On Mon, Jun 22, 2026 at 06:23:28PM +0000, Eric Biggers wrote:
> I don't think there's a path forward without an in-tree user that's
> shown to be worthwhile over just using the acceleration built directly
> into the CPU. As well as confirmation of no regression to existing
> users, including in cases where the inline sg list can't be used.
Agreed. Proposing a smaller v5 that meets the no-regression bar now and
leaves "beats the CPU" to a follow-up with a real in-tree user.
dm-crypt submits one request per contiguous bio segment (a single
bio_vec) with data_unit_size = sector_size, instead of one per sector.
E.g. default sector_size 512 with a 4 KiB bio_vec: one request of 8
data units, which the fallback splitter walks as 8 per-sector calls --
dm-crypt no longer open-codes the per-data-unit loop itself.

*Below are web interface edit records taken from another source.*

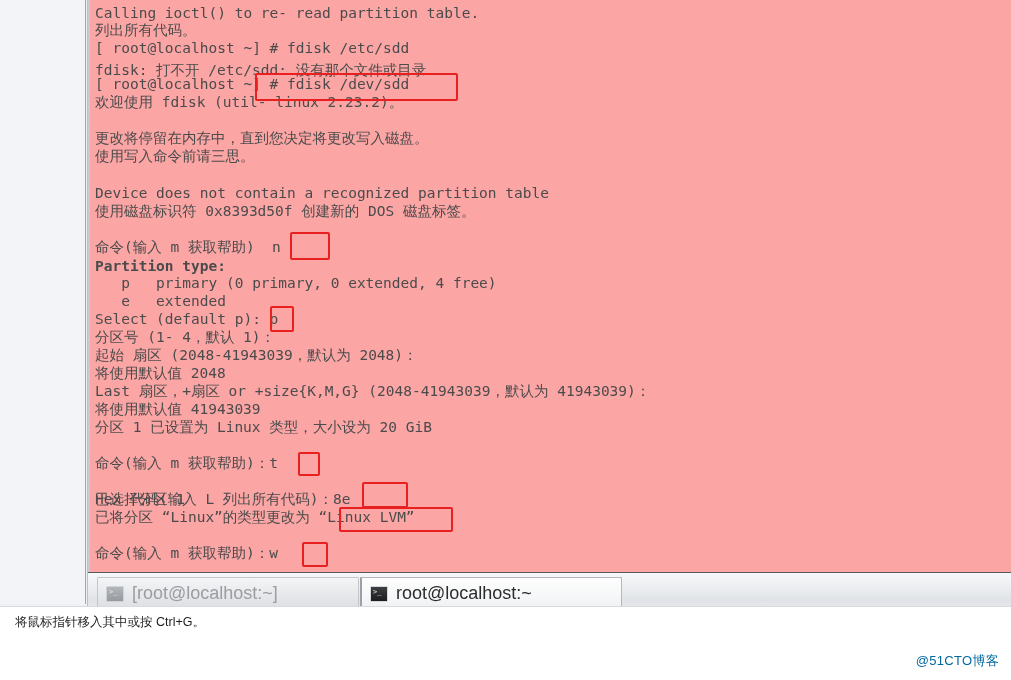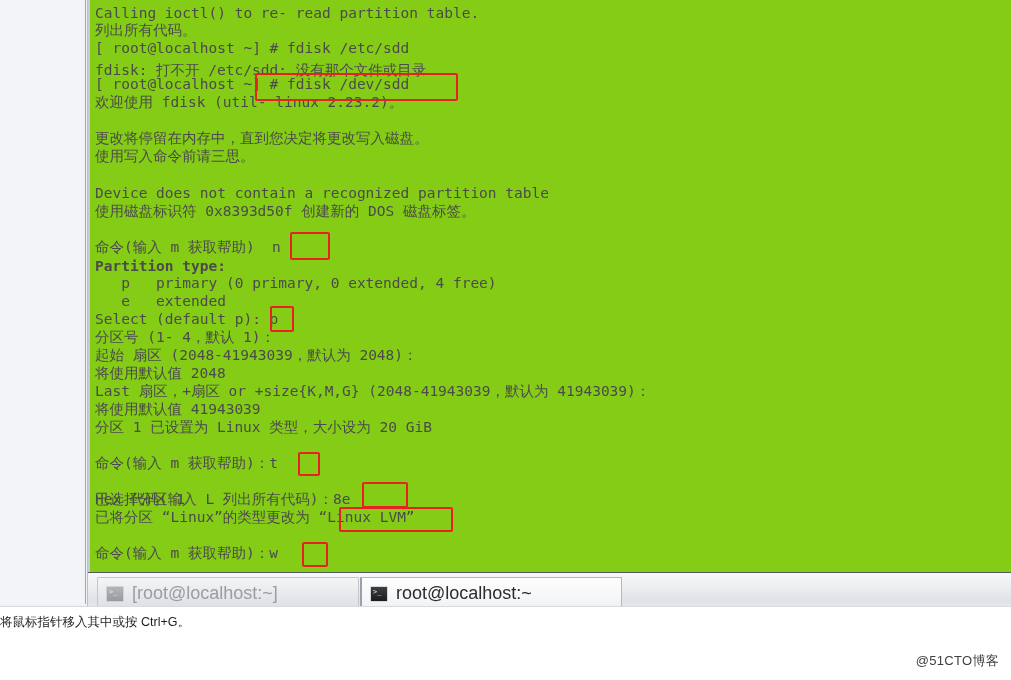--- a/index.html
+++ b/index.html
@@ -48,7 +48,7 @@
     left: 88px; top: 0;
     width: 923px;
     height: 572px;
-    background: #84cc16;
+    background: #fca5a5;
     box-sizing: border-box;
     border-left: 2px solid #c5ccd6;
     overflow: hidden;

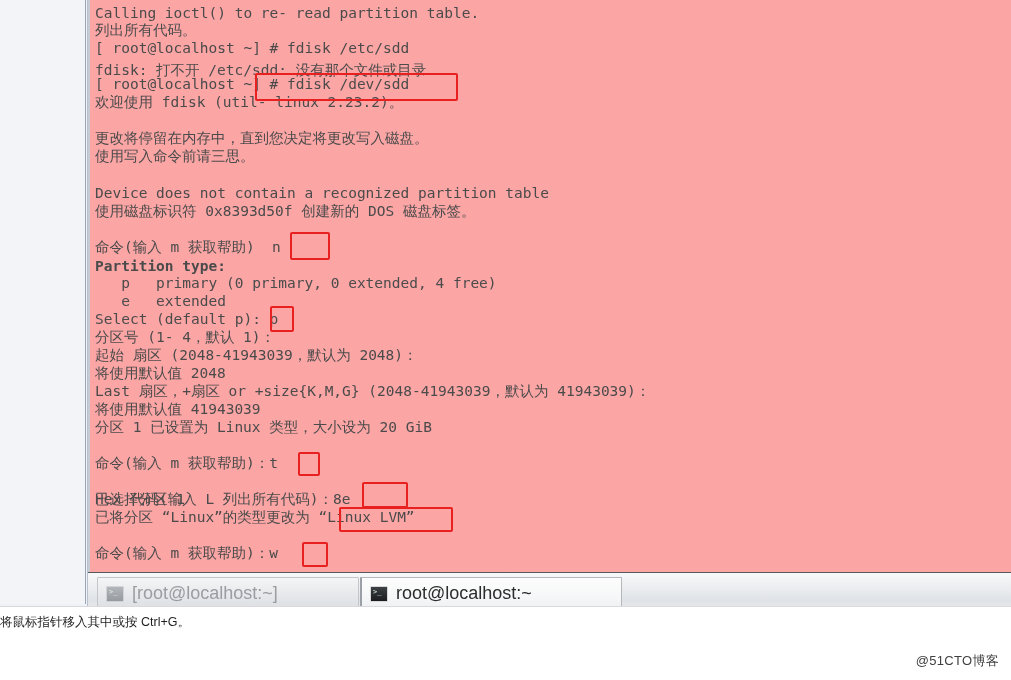--- a/index.html
+++ b/index.html
@@ -166,7 +166,7 @@
     font-family: "Liberation Sans", sans-serif;
     font-size: 12.5px;
     color: #1e1e1e;
-    padding-left: 0;
+    padding-left: 15px;
     white-space: nowrap;
   }
 

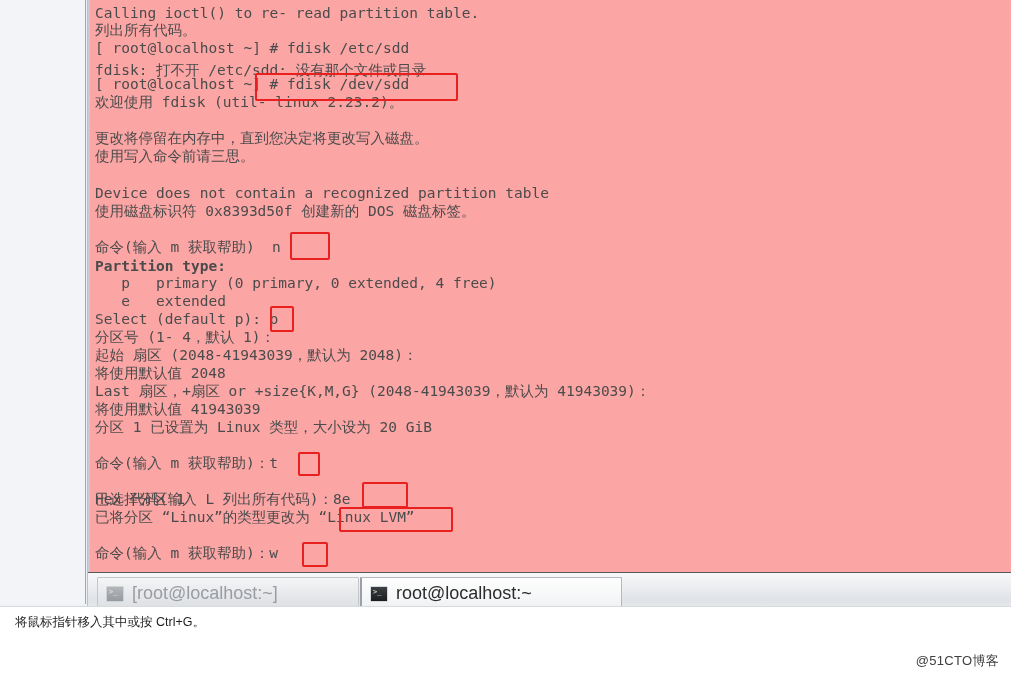--- a/index.html
+++ b/index.html
@@ -177,7 +177,7 @@
     top: 652px;
     font-family: "Liberation Sans", sans-serif;
     font-size: 13px;
-    color: #404040;
+    color: #0369a1;
     letter-spacing: .3px;
     white-space: nowrap;
     margin-left: 44px;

- Uses only the existing inline sg_in[0]/sg_out[0] entry. No per-bio
scatterlist, no kmalloc -- the "inline sg list can't be used" case
doesn't exist here, so there's nothing to regress.
- For a non-native algorithm the core auto-splits into the same
per-sector calls dm-crypt makes today: identical output and cost.
This is what Herbert predicted -- the per-unit indirect call just
moves from the caller into the API; the fallback is no slower.
So it stands on no-regression alone, with no software throughput claim.
What it adds is the interface a native one-pass driver needs. I'd land
that now and bring a native offload user + numbers as the follow-up,
rather than block the interface on the driver.
Acceptable? If so I'll respin v5 as the minimal version.
Thanks,
Leonid